• [EXERCISE OBJECTIVE]
Your answer should hold all lines of the entries that include the word "varied".

• [INFORMATION SHOWN]
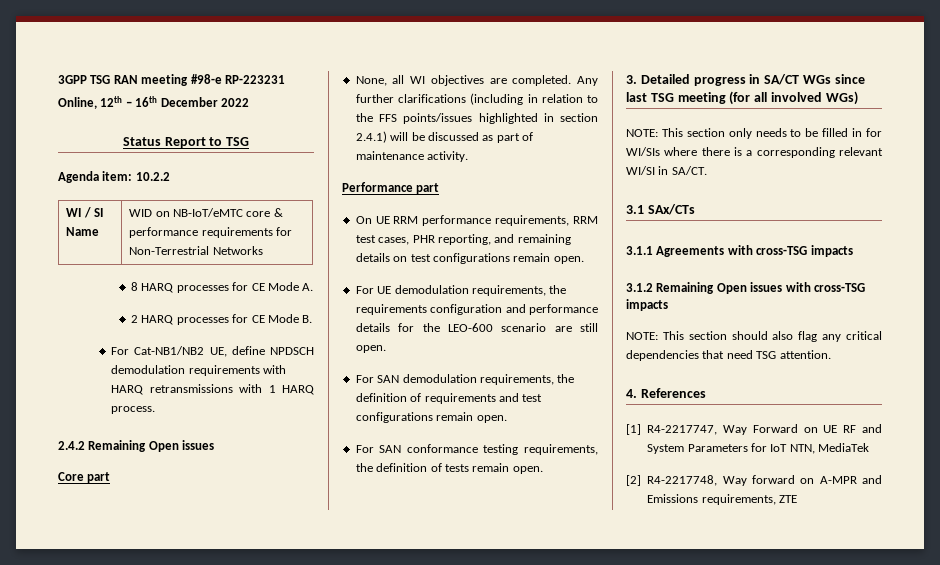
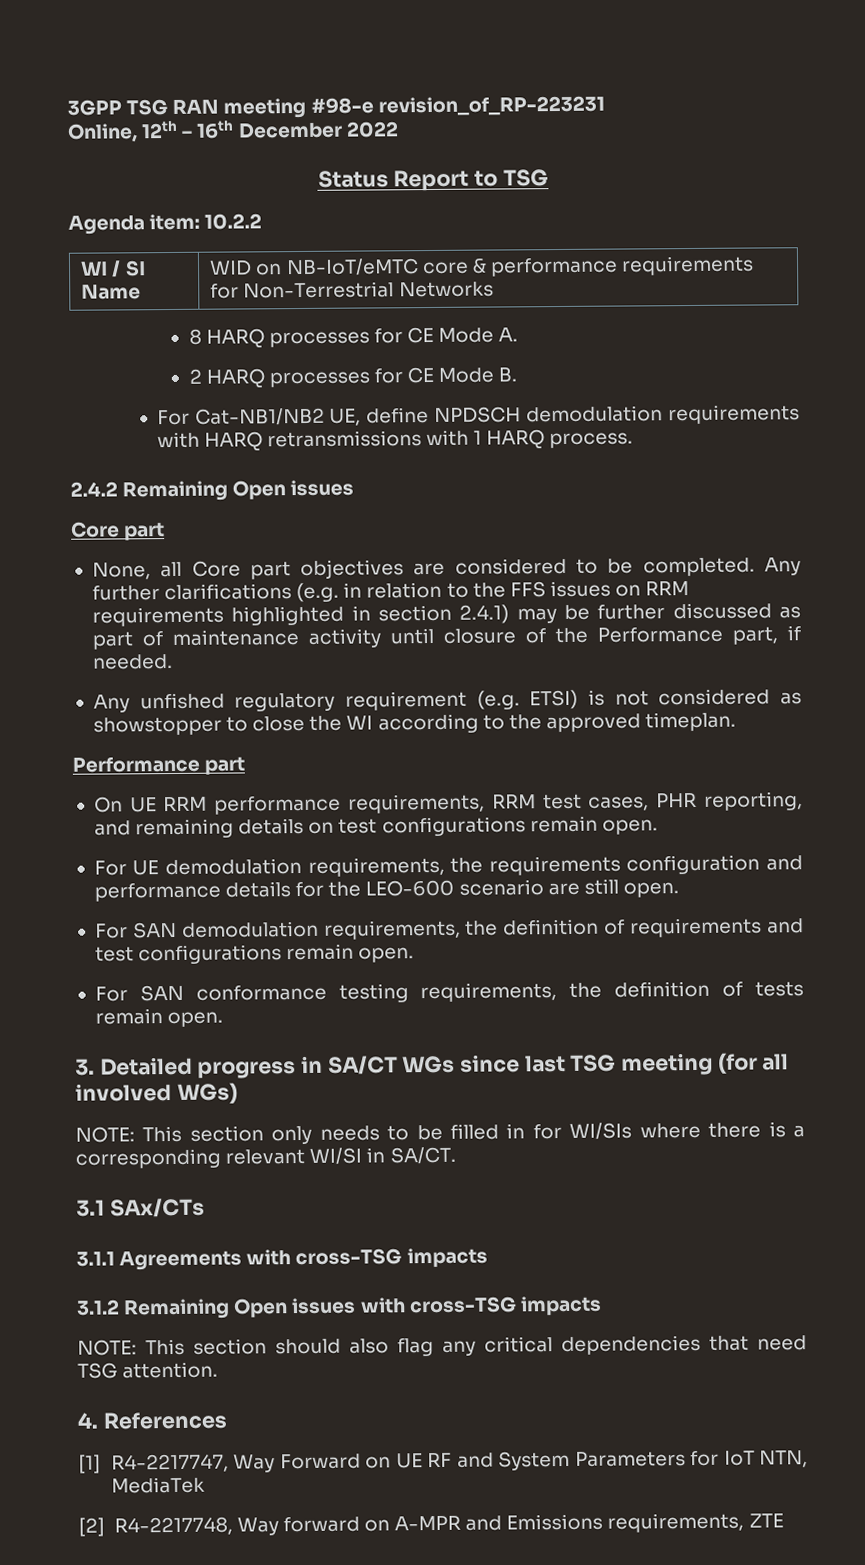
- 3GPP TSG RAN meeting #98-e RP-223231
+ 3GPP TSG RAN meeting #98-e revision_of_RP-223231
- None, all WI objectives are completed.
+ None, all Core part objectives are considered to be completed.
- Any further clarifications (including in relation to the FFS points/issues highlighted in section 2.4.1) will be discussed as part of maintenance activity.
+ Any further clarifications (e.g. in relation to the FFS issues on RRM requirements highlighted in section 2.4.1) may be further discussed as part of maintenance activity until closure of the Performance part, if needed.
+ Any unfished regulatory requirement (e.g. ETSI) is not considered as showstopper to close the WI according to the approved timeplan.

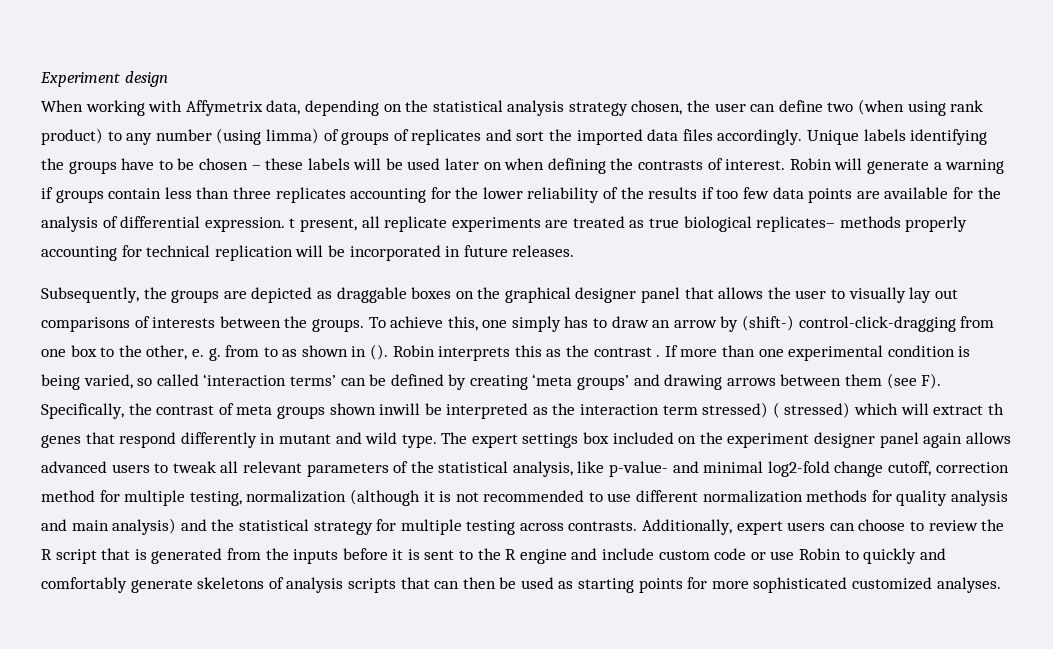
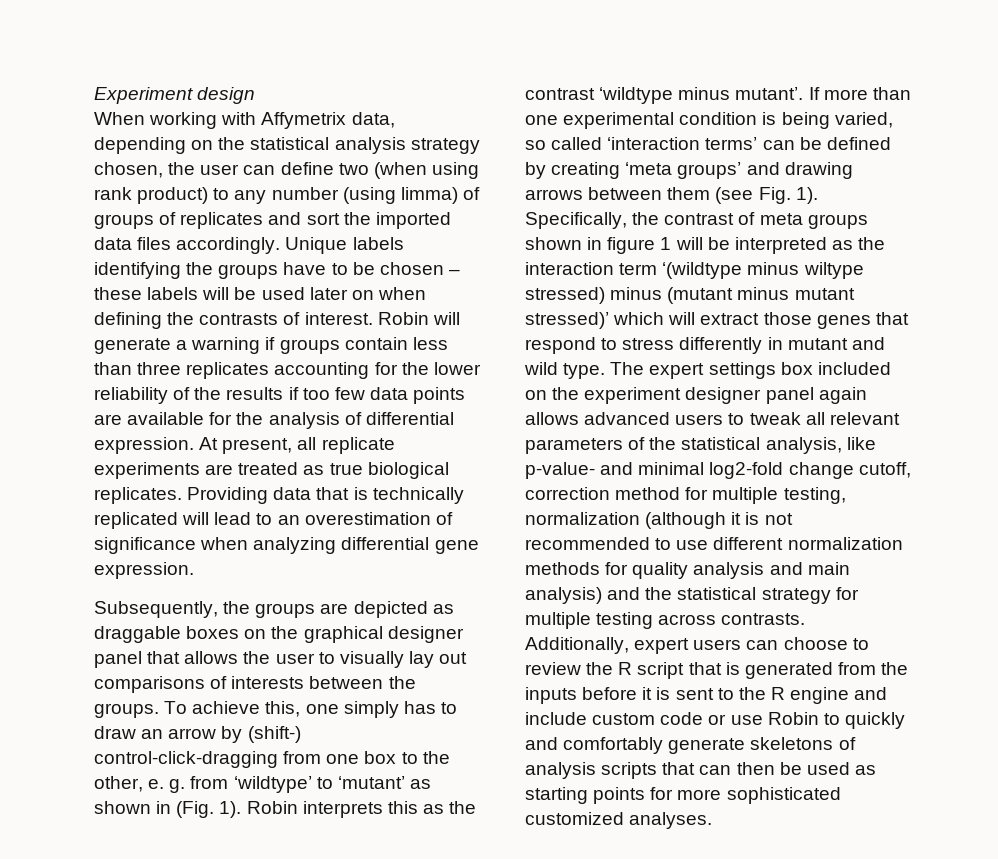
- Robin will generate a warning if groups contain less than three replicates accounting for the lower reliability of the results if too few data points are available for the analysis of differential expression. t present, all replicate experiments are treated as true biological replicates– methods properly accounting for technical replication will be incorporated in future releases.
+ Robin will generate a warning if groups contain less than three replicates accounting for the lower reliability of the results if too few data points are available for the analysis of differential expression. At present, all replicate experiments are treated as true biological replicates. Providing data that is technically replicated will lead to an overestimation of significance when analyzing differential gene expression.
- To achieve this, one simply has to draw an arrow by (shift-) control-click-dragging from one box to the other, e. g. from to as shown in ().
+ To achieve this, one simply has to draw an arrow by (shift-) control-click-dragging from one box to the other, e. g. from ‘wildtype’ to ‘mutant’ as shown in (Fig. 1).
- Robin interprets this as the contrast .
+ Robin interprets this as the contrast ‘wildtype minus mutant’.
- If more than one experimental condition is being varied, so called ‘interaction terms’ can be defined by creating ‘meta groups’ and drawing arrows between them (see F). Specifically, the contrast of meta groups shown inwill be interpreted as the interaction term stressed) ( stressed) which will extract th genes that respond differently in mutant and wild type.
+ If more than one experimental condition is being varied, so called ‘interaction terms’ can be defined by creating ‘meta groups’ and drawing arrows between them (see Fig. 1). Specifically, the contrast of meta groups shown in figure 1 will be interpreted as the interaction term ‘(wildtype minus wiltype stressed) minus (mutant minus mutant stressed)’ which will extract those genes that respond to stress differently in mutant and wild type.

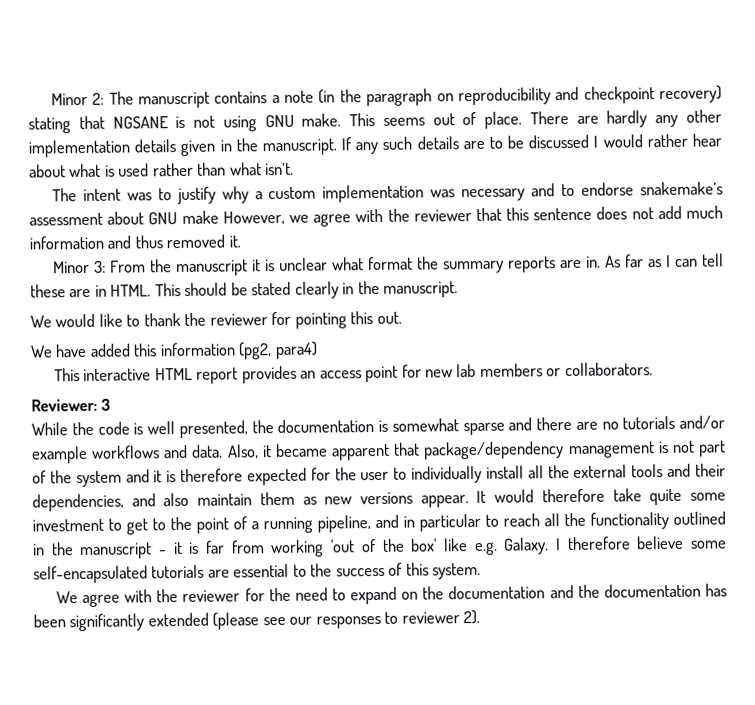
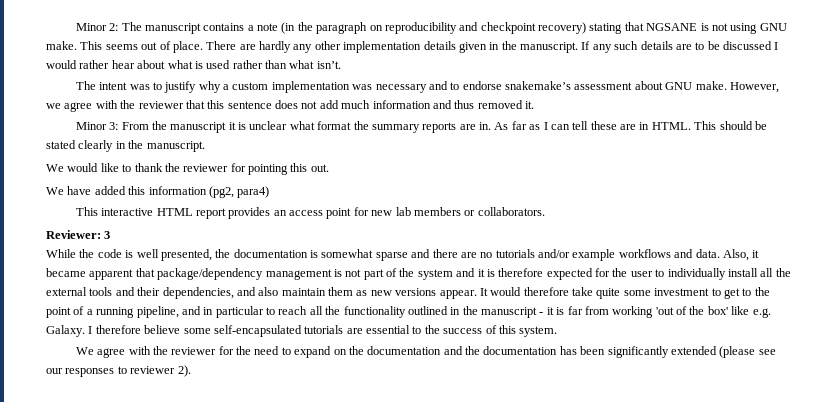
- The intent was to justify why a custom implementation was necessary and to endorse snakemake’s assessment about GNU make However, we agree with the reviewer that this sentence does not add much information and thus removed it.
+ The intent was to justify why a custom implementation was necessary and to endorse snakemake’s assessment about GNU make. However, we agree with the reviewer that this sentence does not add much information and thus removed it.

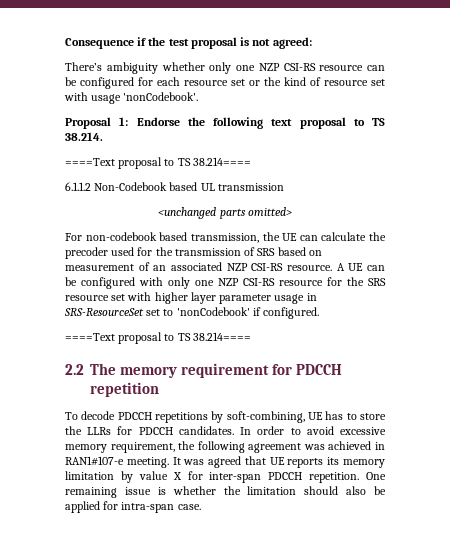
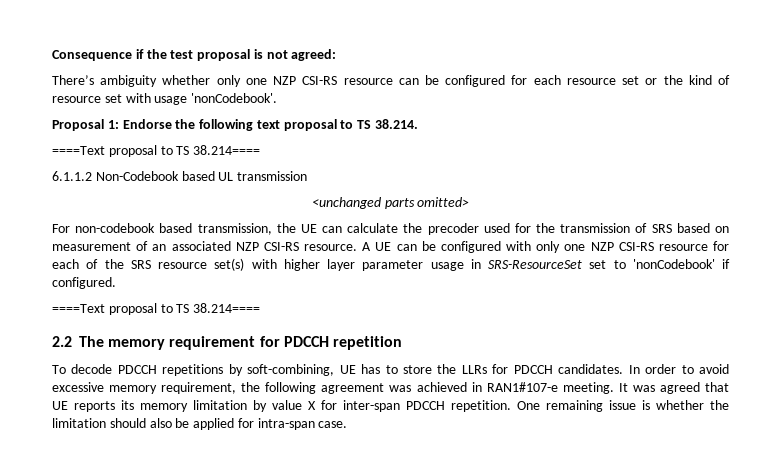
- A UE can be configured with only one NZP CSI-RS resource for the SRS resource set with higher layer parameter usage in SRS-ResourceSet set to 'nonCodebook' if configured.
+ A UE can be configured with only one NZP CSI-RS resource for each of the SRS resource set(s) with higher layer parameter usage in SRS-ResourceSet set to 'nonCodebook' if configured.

• [ANSWER TO THE EXERCISE]
- If more than one experimental condition is being varied, so called ‘interaction terms’ can be defined by creating ‘meta groups’ and drawing arrows between them (see F). Specifically, the contrast of meta groups shown inwill be interpreted as the interaction term stressed) ( stressed) which will extract th genes that respond differently in mutant and wild type.
+ If more than one experimental condition is being varied, so called ‘interaction terms’ can be defined by creating ‘meta groups’ and drawing arrows between them (see Fig. 1). Specifically, the contrast of meta groups shown in figure 1 will be interpreted as the interaction term ‘(wildtype minus wiltype stressed) minus (mutant minus mutant stressed)’ which will extract those genes that respond to stress differently in mutant and wild type.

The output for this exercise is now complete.